→ **PROBLEM DESCRIPTION**
The required output is the stretch from the line containing "text-align: right ->" through the line containing "font-size: 16px ->" in the records below, unaltered and with no pictures.

*** SUPPLIED DATA ***

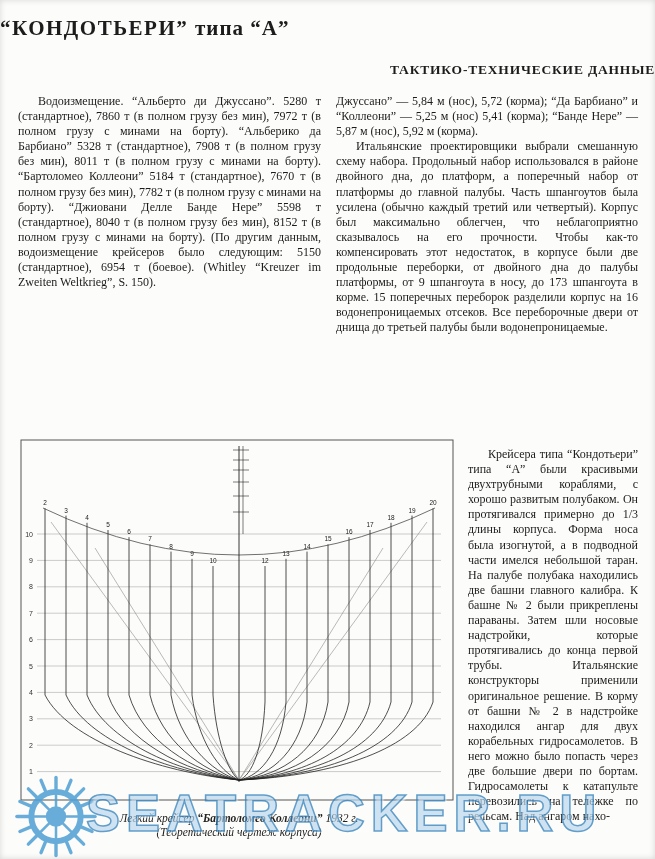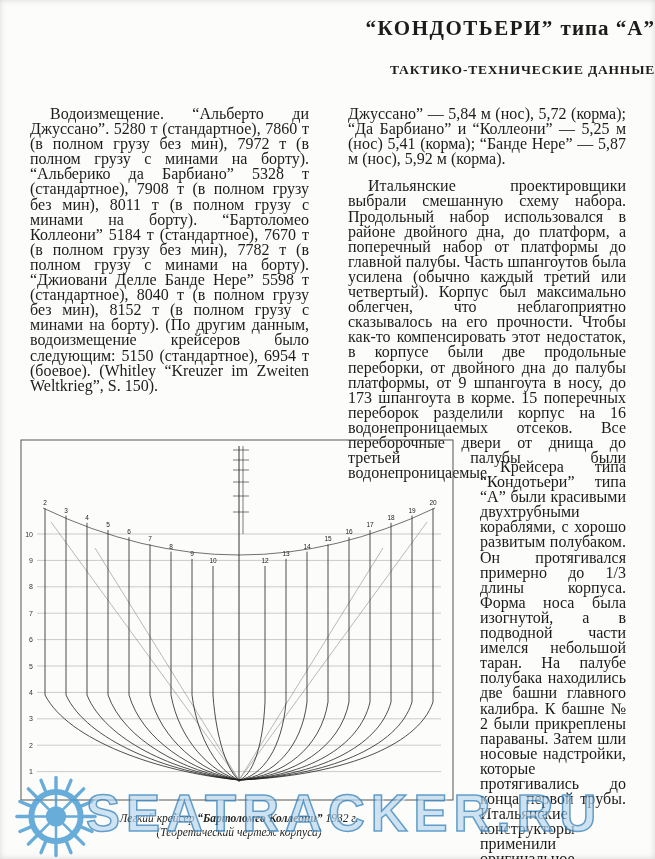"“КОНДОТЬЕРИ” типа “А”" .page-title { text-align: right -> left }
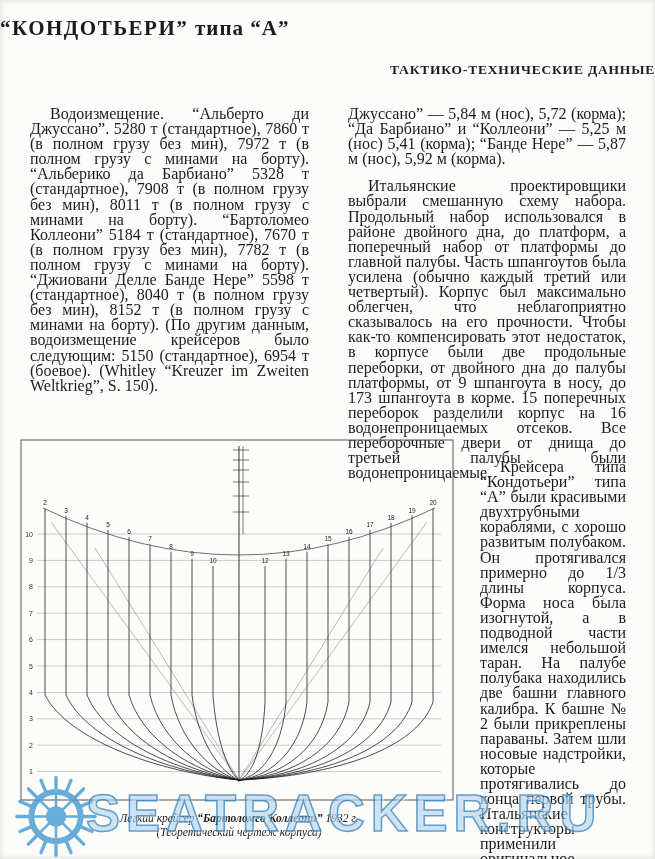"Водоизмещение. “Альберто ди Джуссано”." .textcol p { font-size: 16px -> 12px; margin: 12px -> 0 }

*** End of SUPPLIED DATA ***
*** SUPPLIED DATA ***

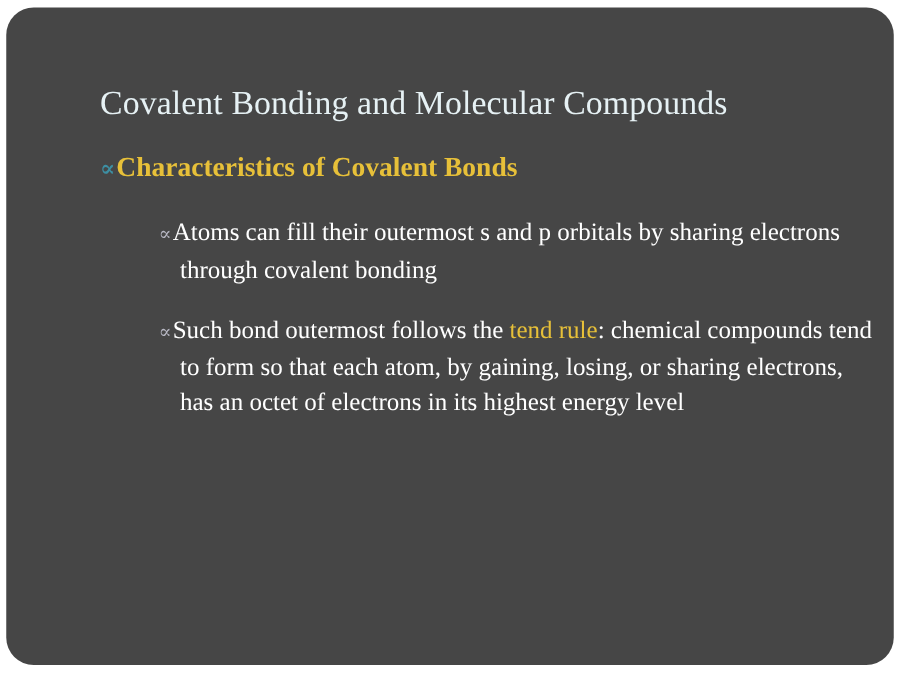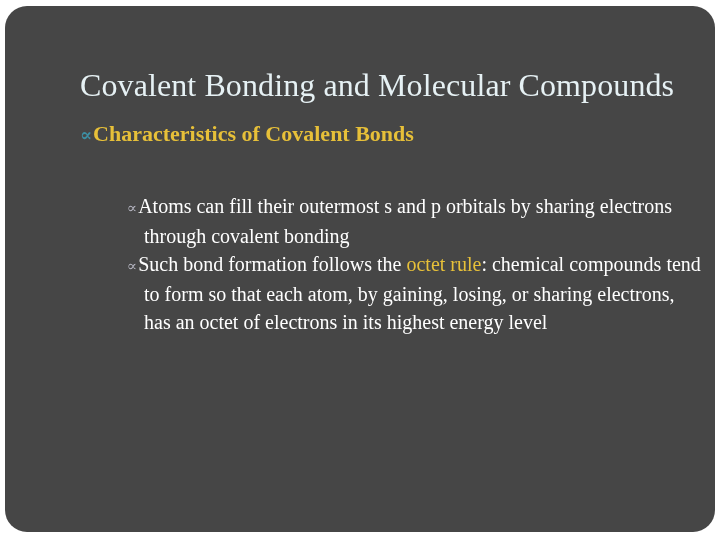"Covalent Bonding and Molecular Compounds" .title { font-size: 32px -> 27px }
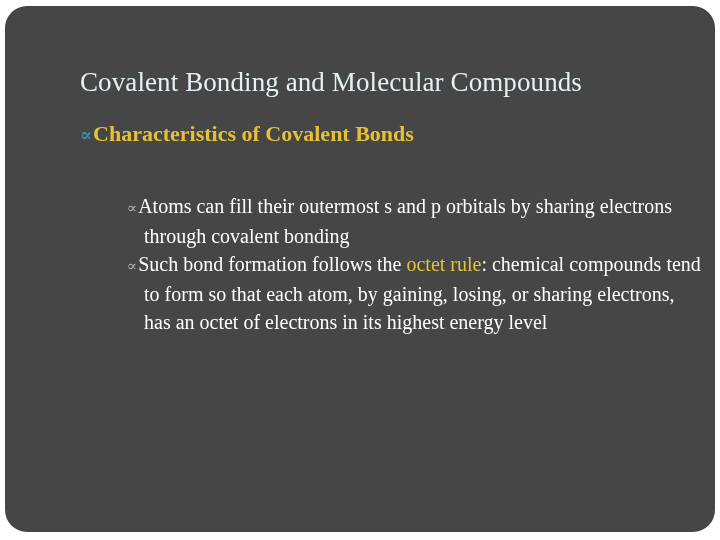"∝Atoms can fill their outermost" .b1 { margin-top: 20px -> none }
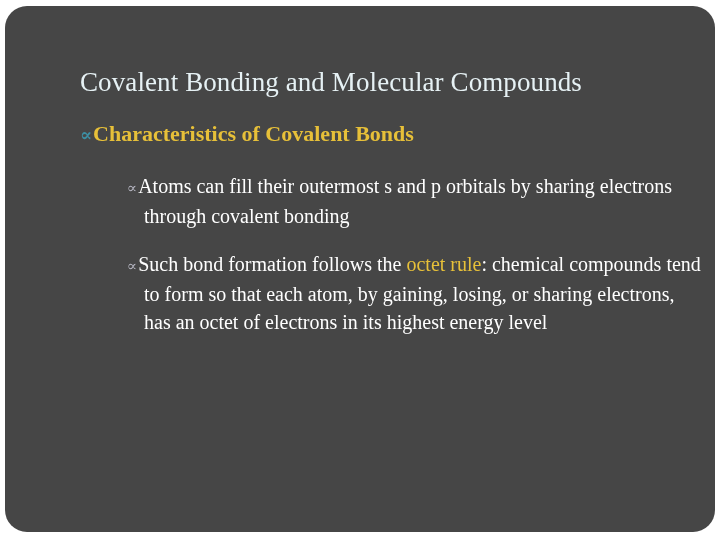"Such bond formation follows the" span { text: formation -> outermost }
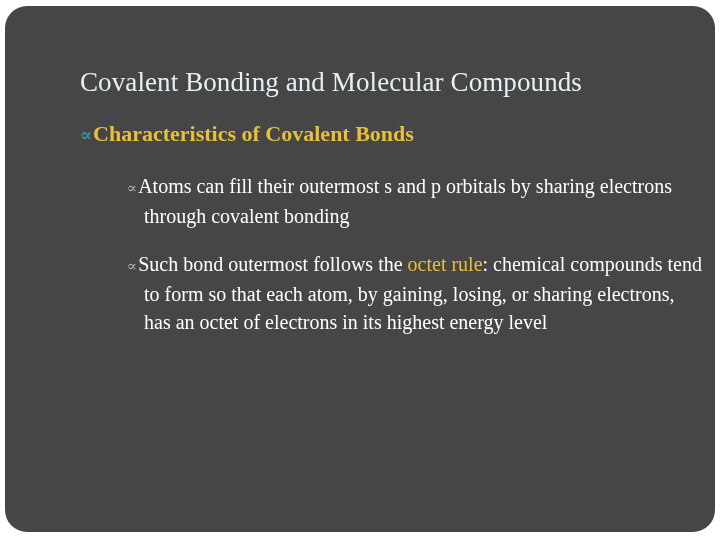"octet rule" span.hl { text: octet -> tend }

*** End of SUPPLIED DATA ***

→ **YOUR RESPONSE**
"“КОНДОТЬЕРИ” типа “А”" .page-title { text-align: right -> left }
"Водоизмещение. “Альберто ди Джуссано”." .textcol p { font-size: 16px -> 12px; margin: 12px -> 0 }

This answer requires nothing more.